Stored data
● ● ● ● ● ● ●

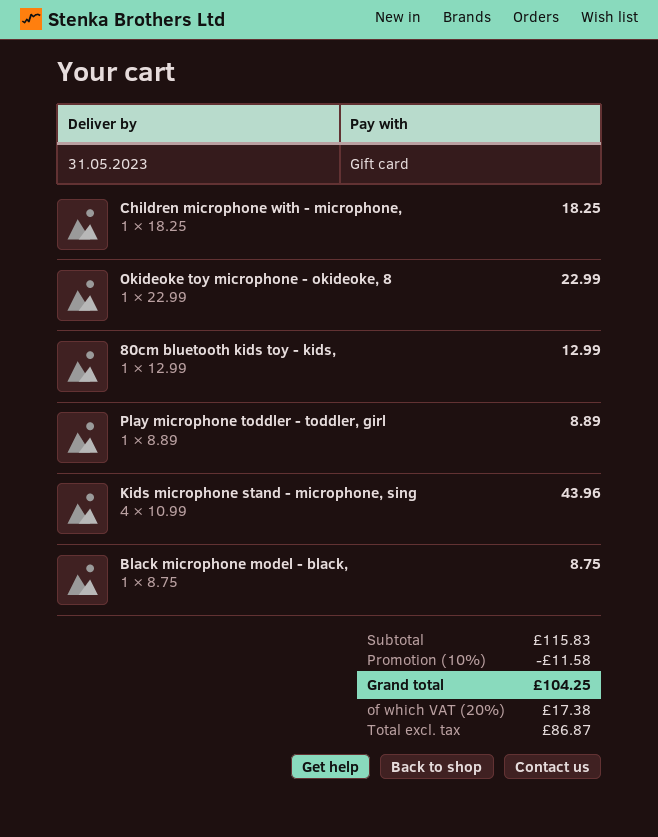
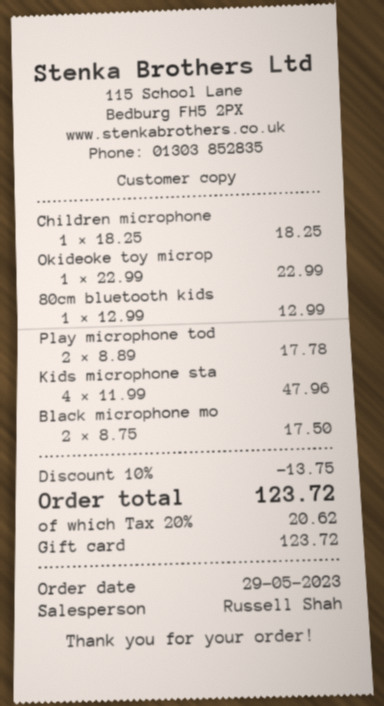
Play microphone toddler - toddler, girl: 1 x 8.89 = 8.89 -> 2 x 8.89 = 17.78
Kids microphone stand - microphone, sing: 4 x 10.99 = 43.96 -> 4 x 11.99 = 47.96
Black microphone model - black,: 1 x 8.75 = 8.75 -> 2 x 8.75 = 17.50
discount: 10% = 11.58 -> 10% = 13.75
tax: 20% = 17.38 -> 20% = 20.62
total: 104.25 -> 123.72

● ● ● ● ● ● ●

In your copy of the records above, include no pictures and match every line exactly.

WRITTEN REPLY —
Play microphone toddler - toddler, girl: 1 x 8.89 = 8.89 -> 2 x 8.89 = 17.78
Kids microphone stand - microphone, sing: 4 x 10.99 = 43.96 -> 4 x 11.99 = 47.96
Black microphone model - black,: 1 x 8.75 = 8.75 -> 2 x 8.75 = 17.50
discount: 10% = 11.58 -> 10% = 13.75
tax: 20% = 17.38 -> 20% = 20.62
total: 104.25 -> 123.72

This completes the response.